Automatic anomaly detection is the easiest way for you and your team to detect and analyze unusual behavior in your system. It does this using the following methods:
Anomaly detection monitors metric data reported by an agent, building a model of your typical application dynamics, and focuses on three key golden signals: throughput, response time, and errors.
If one of these golden signals shows anomalous behavior, the system flags the behavior and tracks recovery to normal behavior.
The system adapts to changes in your data, and continuously updates models based on new data.
Automatically on: By default, anomaly detection monitors all your applications, with no action required by you. When an anomaly is detected, it's automatically surfaced in various activity streams, the applied intelligence anomalies feed and is available for querying via NRQL.
Correlation: Anomalies are connected to our correlation logic, otherwise known as decisions.
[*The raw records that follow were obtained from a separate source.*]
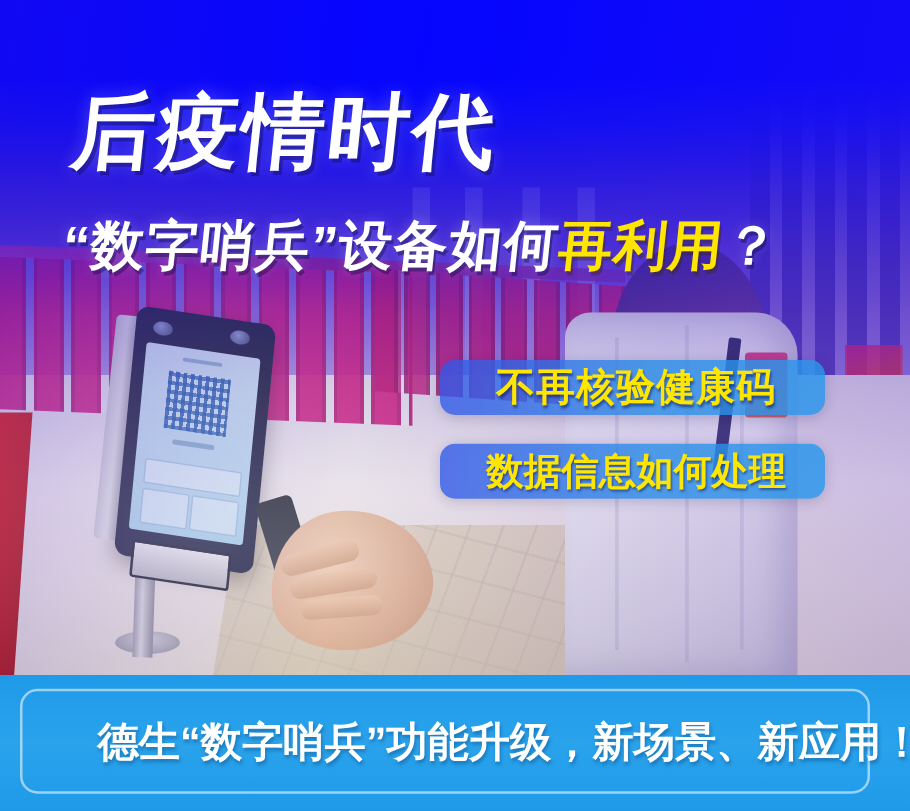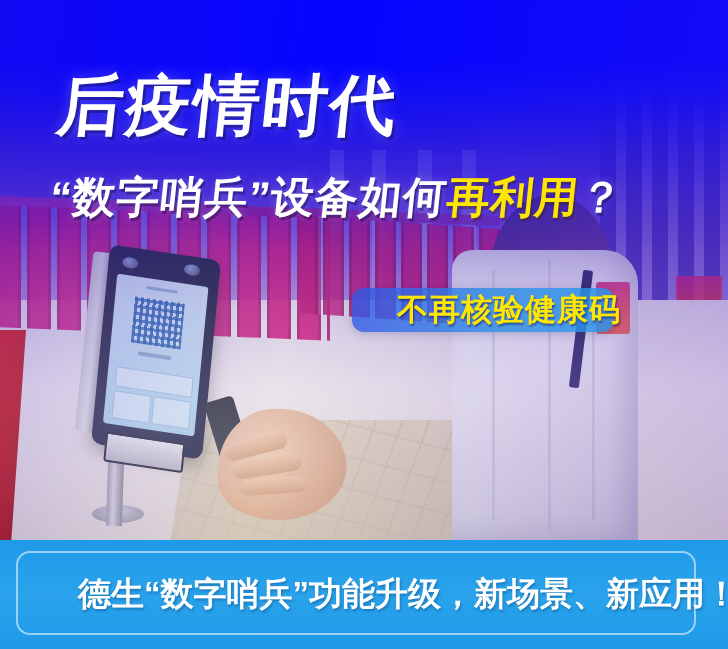"不再核验健康码" .pill { width: 262px -> 308px }
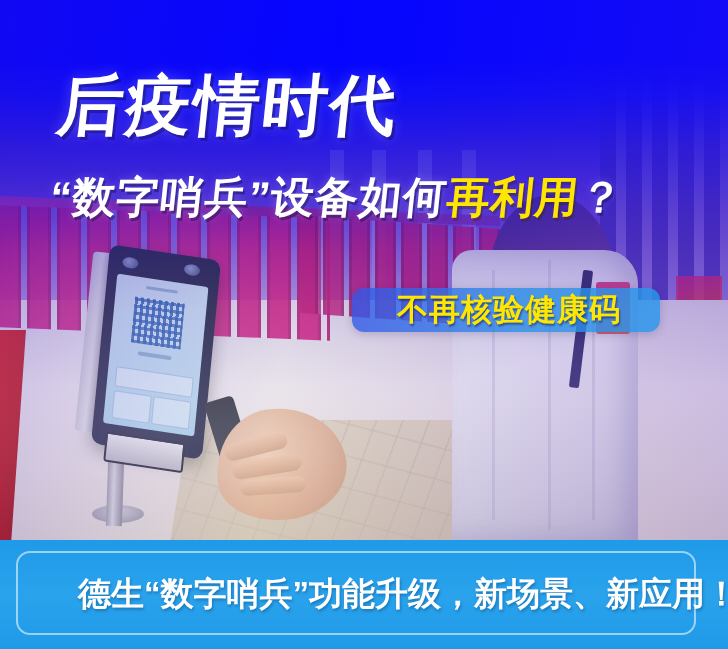"数据信息如何处理" div.pill { html: none -> <div> <div>数据信息如何处理</div> </div> }
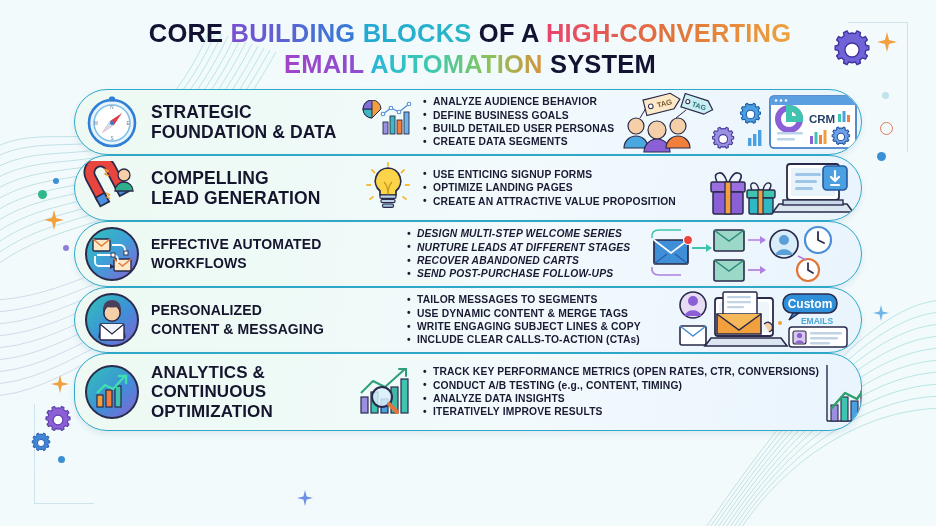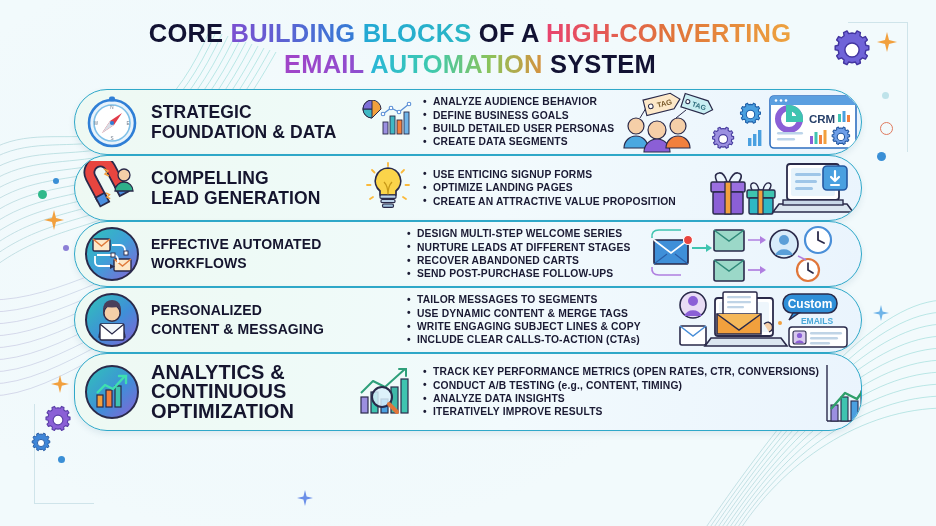"DESIGN MULTI-STEP WELCOME SERIES" ul.bullets { font-style: none -> italic }
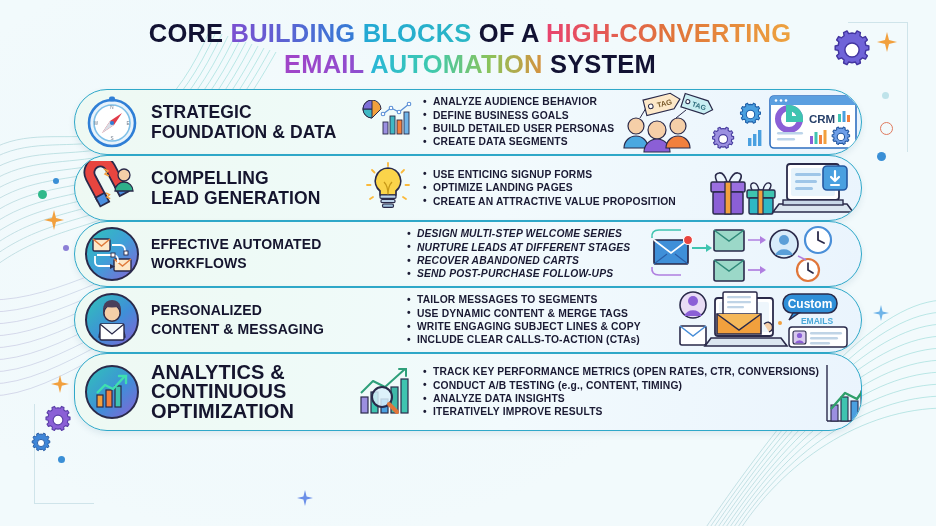"ANALYTICS &" .headline.three { font-size: 20px -> 17px }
If our correlation logic determines that issues are connected, then a single issue will be created from multiple incidents. You can see this correlated issue in the issues feed. Anomalies provide additional context about what changed around the time an issue occurred so your team can easily detect patterns and diagnose problems.
Receiving notifications: When New Relic detects anomalous changes in throughput, error rate, or response time, your team has the option to receive notifications about this behavior. We recommend sending notifications to selected Slack channels or email channels. When the anomalous behavior returns to normal then a recovery message is sent. If you don't want to receive notifications you can still access to the data using a NRQL query.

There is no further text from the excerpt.